The theme park’s new attraction updates Tiana’s storyline from the 2009 animated film “The Princess and the Frog” and will open this year in the space formerly occupied by Splash Mountain. The water ride was themed “Song of the South,” a 1946 Disney film filled with racist clichés about African Americans and plantation life.

Tiana’s Bayou Adventure maintains Splash Mountain’s DNA as a canal ride, but is infused with music, scenery and animatronic characters inspired by the film set in 1920s New Orleans. It will open to the public later this month at Walt Disney World , in Florida, and at Disneyland, in California, later this year.

“For black girls, Tiana meant a lot. When a child gets to see someone who looks like them, it matters,” said Neal Lester, an English professor at Arizona State University who has written about Tiana.

Disney’s announcement that it would transform its former Splash Mountain ride into Tiana’s Bayou Adventure was made in June 2020, following the social justice protests sparked by the murder. of George Floyd in Minneapolis police custody. At the time, Disney said the change was already underway. But this happened when companies in the US were reconsidering or renaming brands with decades amid worldwide protests.

The film “Song of the South” is a mix of live action, cartoons and music featuring an older black man who works on a plantation and tells fables about talking animals to a white city boy. The film has been criticized for its racist stereotypes, has not been released in theaters in decades and is not available on the company’s streaming service, Disney+.

Disney has been criticized for racist tropes in films made in previous decades. The raven characters in the 1941 film “Dumbo” and the character King Louie in the 1967 “The Jungle Book” were seen as African-American caricatures. The depiction of Native Americans in the 1953 film “Peter Pan” and Siamese cats – often considered Asian stereotypes – in the 1955 film “Lady and the Tramp” were also ridiculed.
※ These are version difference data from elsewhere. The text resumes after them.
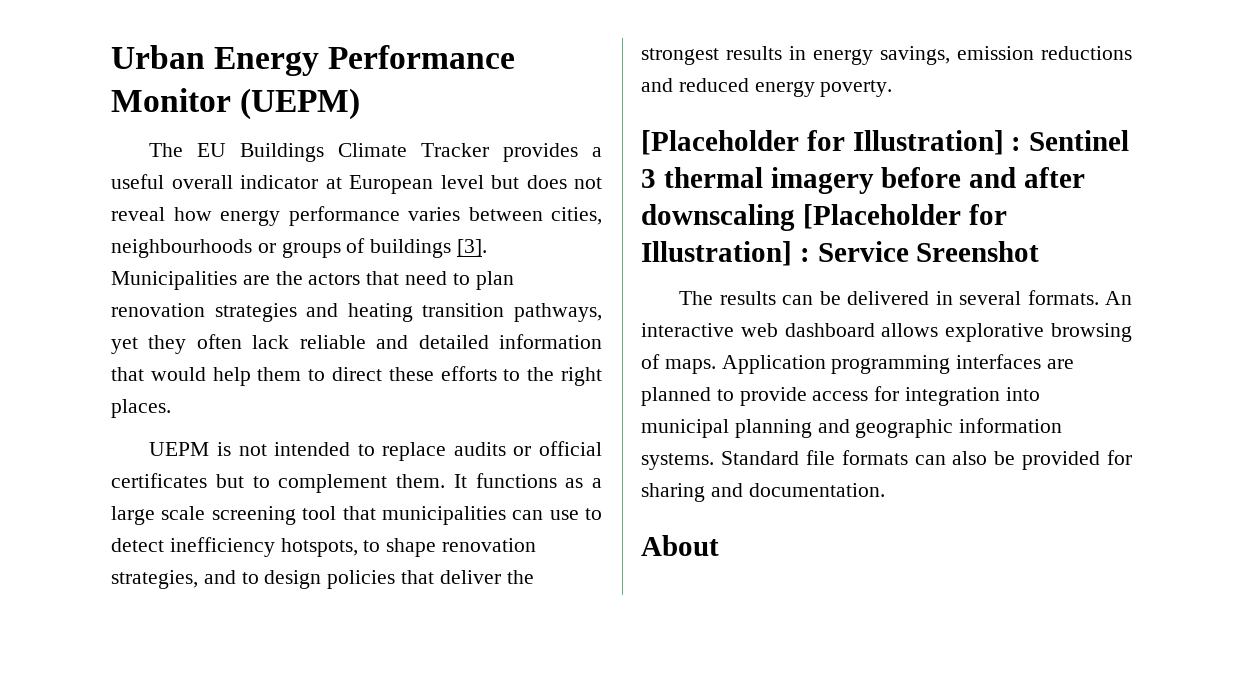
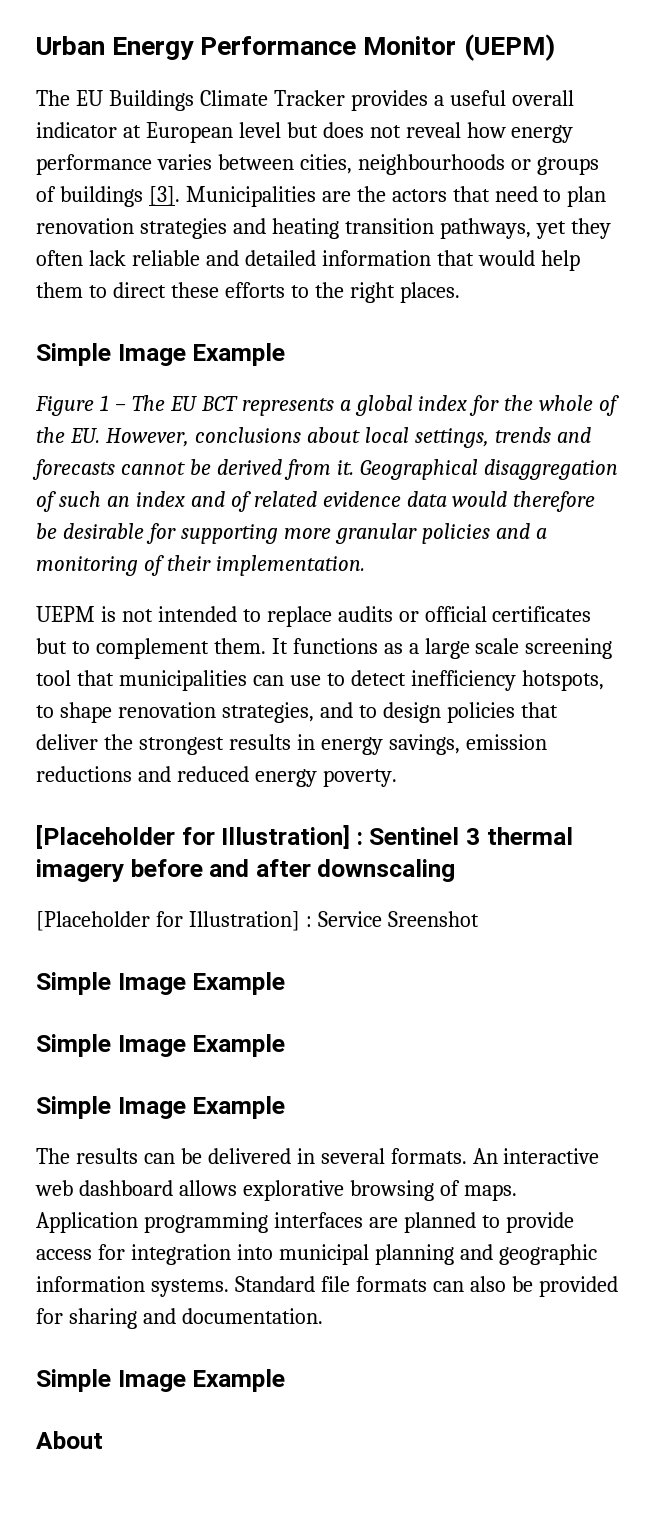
  Municipalities are the actors that need to plan renovation strategies and heating transition pathways, yet they often lack reliable and detailed information that would help them to direct these efforts to the right places.
+ Simple Image Example
+ Figure 1 – The EU BCT represents a global index for the whole of the EU. However, conclusions about local settings, trends and forecasts cannot be derived from it. Geographical disaggregation of such an index and of related evidence data would therefore be desirable for supporting more granular policies and a monitoring of their implementation.
- [Placeholder for Illustration] : Sentinel 3 thermal imagery before and after downscaling [Placeholder for Illustration] : Service Sreenshot
+ [Placeholder for Illustration] : Sentinel 3 thermal imagery before and after downscaling
+ [Placeholder for Illustration] : Service Sreenshot
+ Simple Image Example
+ Simple Image Example
+ Simple Image Example
  Standard file formats can also be provided for sharing and documentation.
+ Simple Image Example

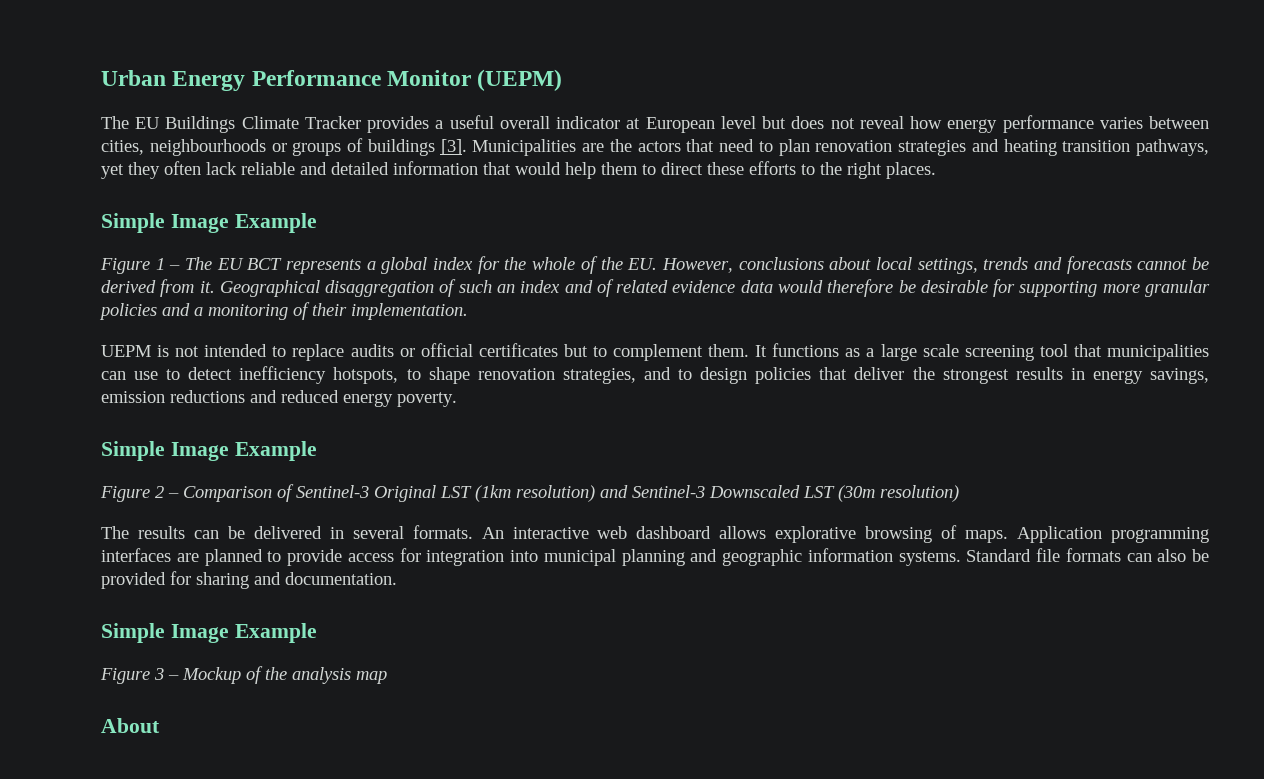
  It functions as a large scale screening tool that municipalities can use to detect inefficiency hotspots, to shape renovation strategies, and to design policies that deliver the strongest results in energy savings, emission reductions and reduced energy poverty.
- [Placeholder for Illustration] : Sentinel 3 thermal imagery before and after downscaling
- [Placeholder for Illustration] : Service Sreenshot
  Simple Image Example
- Simple Image Example
- Simple Image Example
+ Figure 2 – Comparison of Sentinel-3 Original LST (1km resolution) and Sentinel-3 Downscaled LST (30m resolution)
+ Figure 3 – Mockup of the analysis map

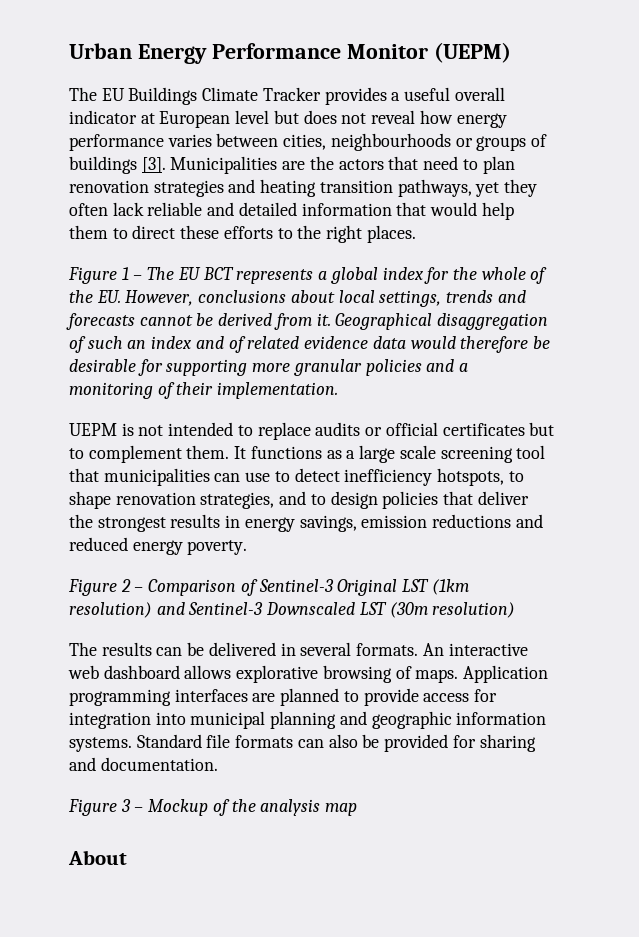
  Municipalities are the actors that need to plan renovation strategies and heating transition pathways, yet they often lack reliable and detailed information that would help them to direct these efforts to the right places.
- Simple Image Example
  It functions as a large scale screening tool that municipalities can use to detect inefficiency hotspots, to shape renovation strategies, and to design policies that deliver the strongest results in energy savings, emission reductions and reduced energy poverty.
- Simple Image Example
  Standard file formats can also be provided for sharing and documentation.
- Simple Image Example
Not everyone believes that opening an attraction based on Tiana’s story resolves Disney’s past problematic racial representations.

In turning Splash Mountain into Tiana’s Bayou adventure, rather than completely dismantling the attraction, Disney linked “Song of the South” to “The Princess and the Frog.” Both are fantasies that are mostly silent on the racial realities of the segregated eras they depict, said Katie Kapurch, an English professor at Texas State University who has written widely about Disney.

“We can see the impulse to replace, rather than dismantle or build anew, also as a metaphor for structural racism,” Kapurch said. “Again, this is not intentional on Disney’s part, but the observation gets to the heart of how Disney reflects America back to itself.”

The imagineers who design Disney attractions are always trying to look at attractions with new eyes and ways to tell new stories “so everyone feels included,” said Carmen Smith, senior vice president of Disney Parks, Experiences and Products.

“We never want to perpetuate stereotypes or misconceptions,” Smith said Monday. “Our intention is to tell great stories.”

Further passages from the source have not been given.